-- THE TASK --
If pictures appear in the lines below, skip them and copy exactly the lines from the one containing "[59,156,140,171] implemento ->" through the one containing "[264,92,416,105] 2019-06-14 16:28:05", and nothing else.

---------- DATA FOR THE TASK

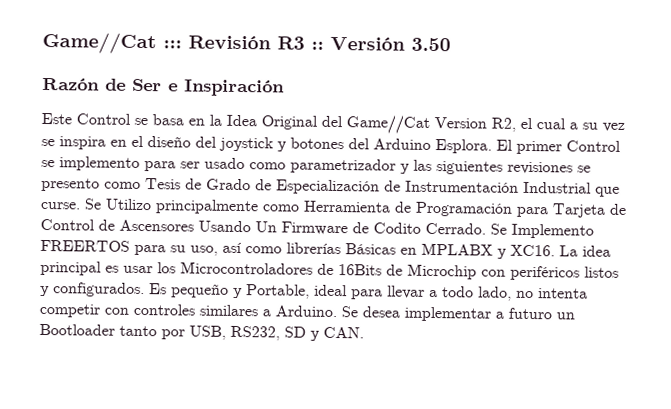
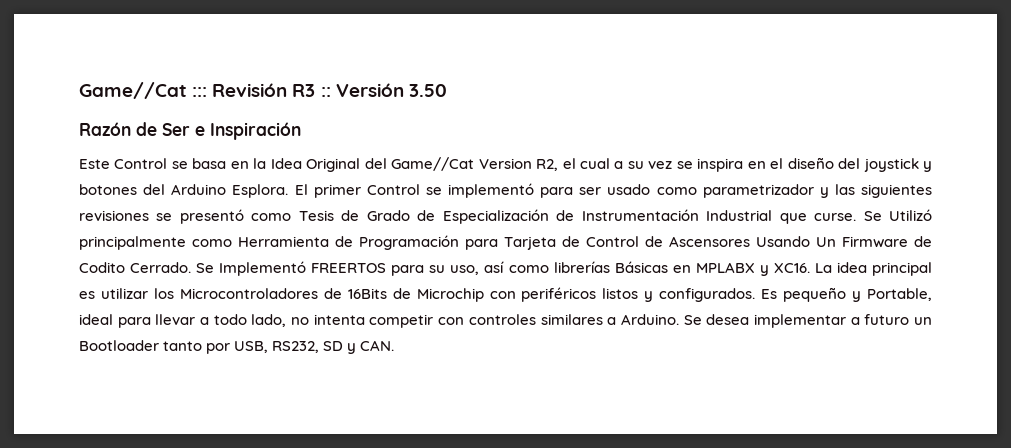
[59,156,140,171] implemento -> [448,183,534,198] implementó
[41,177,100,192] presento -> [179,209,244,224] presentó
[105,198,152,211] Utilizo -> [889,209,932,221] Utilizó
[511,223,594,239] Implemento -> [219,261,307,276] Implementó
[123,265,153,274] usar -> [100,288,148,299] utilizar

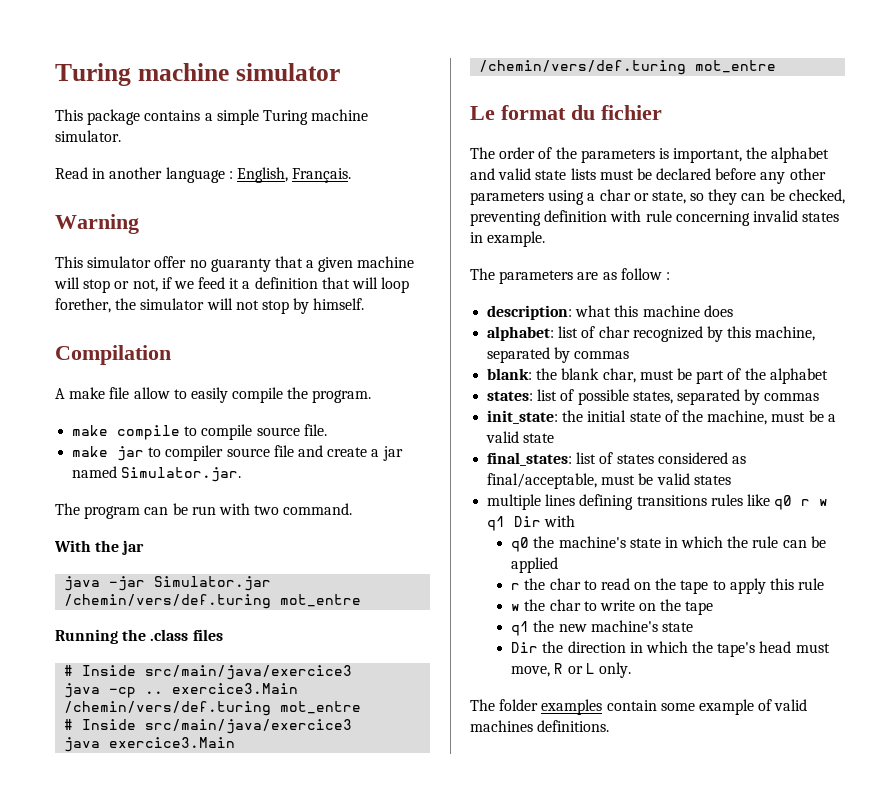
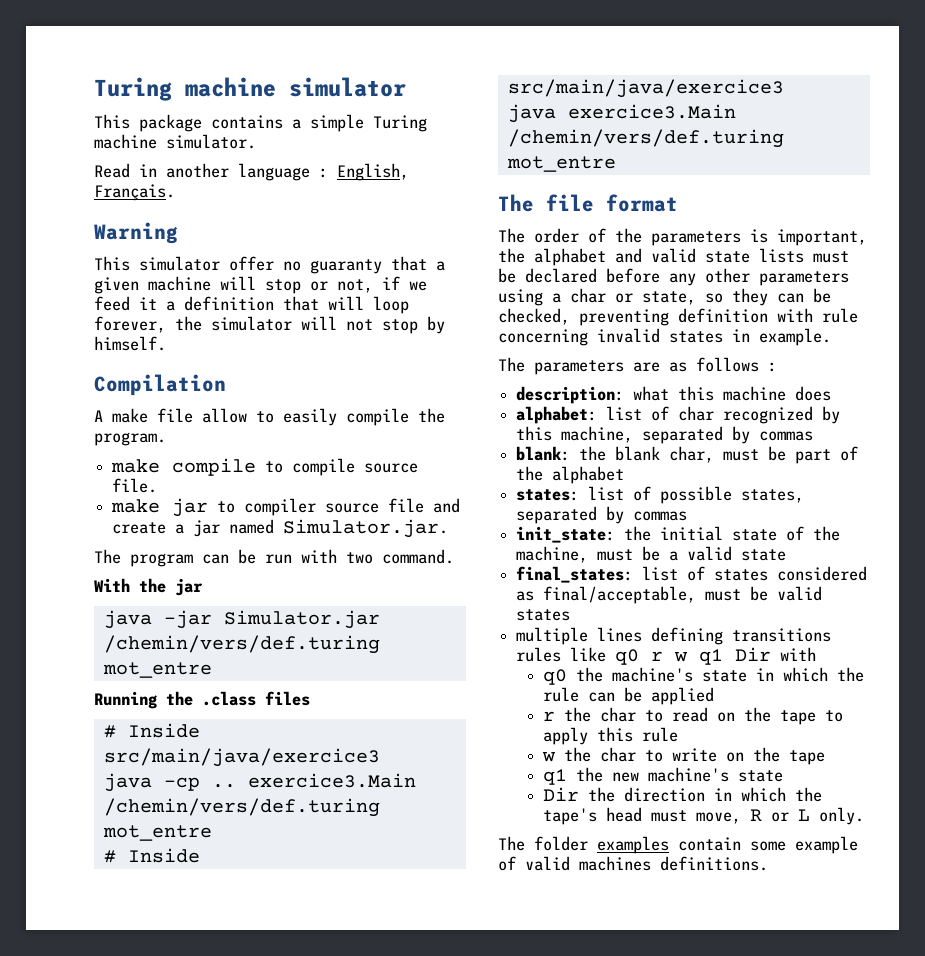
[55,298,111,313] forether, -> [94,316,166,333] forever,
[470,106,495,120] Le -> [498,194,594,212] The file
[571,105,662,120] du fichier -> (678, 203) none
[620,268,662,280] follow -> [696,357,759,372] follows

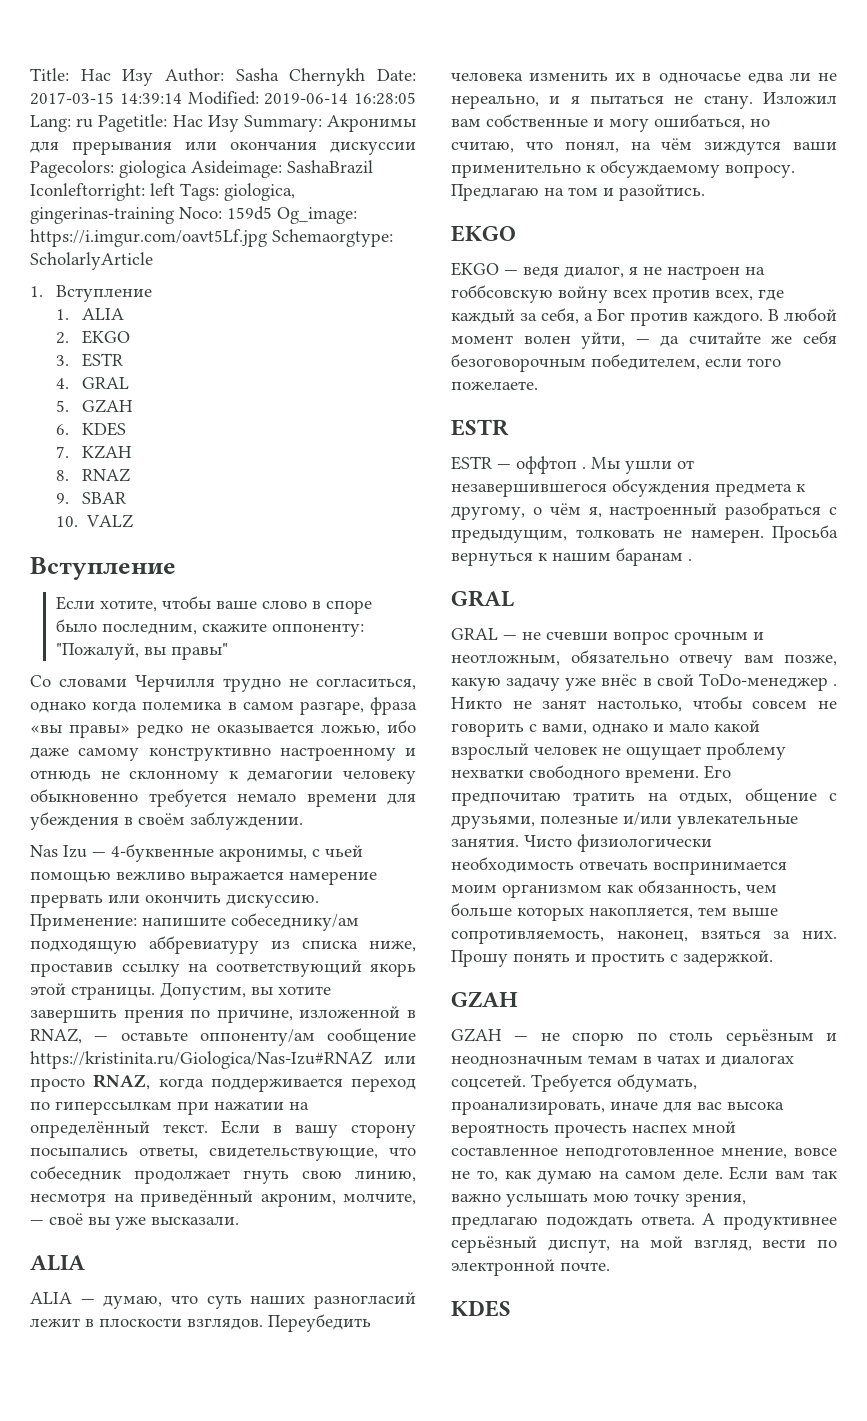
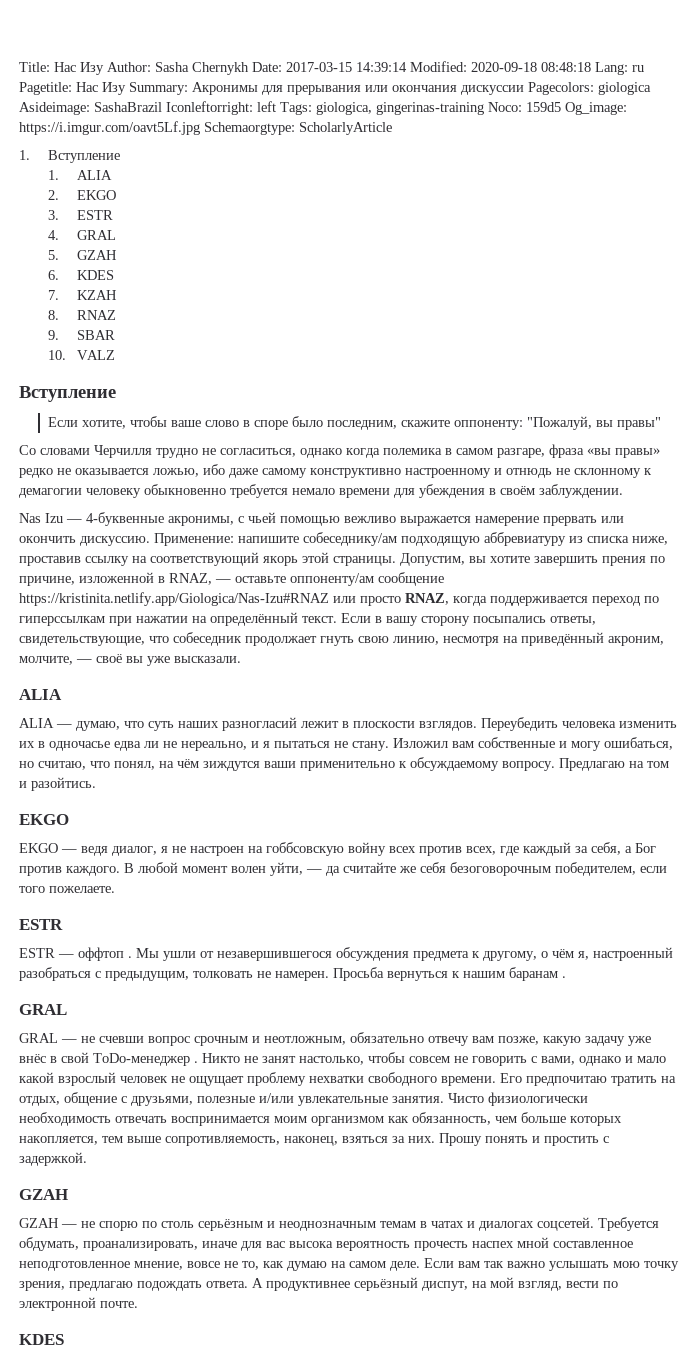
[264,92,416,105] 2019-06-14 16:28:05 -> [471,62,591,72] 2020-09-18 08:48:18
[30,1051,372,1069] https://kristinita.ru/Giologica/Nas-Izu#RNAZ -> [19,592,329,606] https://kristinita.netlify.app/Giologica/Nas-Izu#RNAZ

--------------------
---------- DATA FOR THE TASK

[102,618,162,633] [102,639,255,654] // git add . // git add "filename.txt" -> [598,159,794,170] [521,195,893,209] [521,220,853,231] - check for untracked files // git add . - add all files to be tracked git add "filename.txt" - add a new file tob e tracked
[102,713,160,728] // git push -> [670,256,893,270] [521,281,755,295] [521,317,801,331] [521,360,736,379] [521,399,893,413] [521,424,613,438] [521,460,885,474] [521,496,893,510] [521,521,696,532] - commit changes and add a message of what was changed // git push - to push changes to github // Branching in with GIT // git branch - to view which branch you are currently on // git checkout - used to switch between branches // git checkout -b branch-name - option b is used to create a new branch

--------------------

-- RESULT FOR THIS EXERCISE --
[59,156,140,171] implemento -> [448,183,534,198] implementó
[41,177,100,192] presento -> [179,209,244,224] presentó
[105,198,152,211] Utilizo -> [889,209,932,221] Utilizó
[511,223,594,239] Implemento -> [219,261,307,276] Implementó
[123,265,153,274] usar -> [100,288,148,299] utilizar

[55,298,111,313] forether, -> [94,316,166,333] forever,
[470,106,495,120] Le -> [498,194,594,212] The file
[571,105,662,120] du fichier -> (678, 203) none
[620,268,662,280] follow -> [696,357,759,372] follows

[264,92,416,105] 2019-06-14 16:28:05 -> [471,62,591,72] 2020-09-18 08:48:18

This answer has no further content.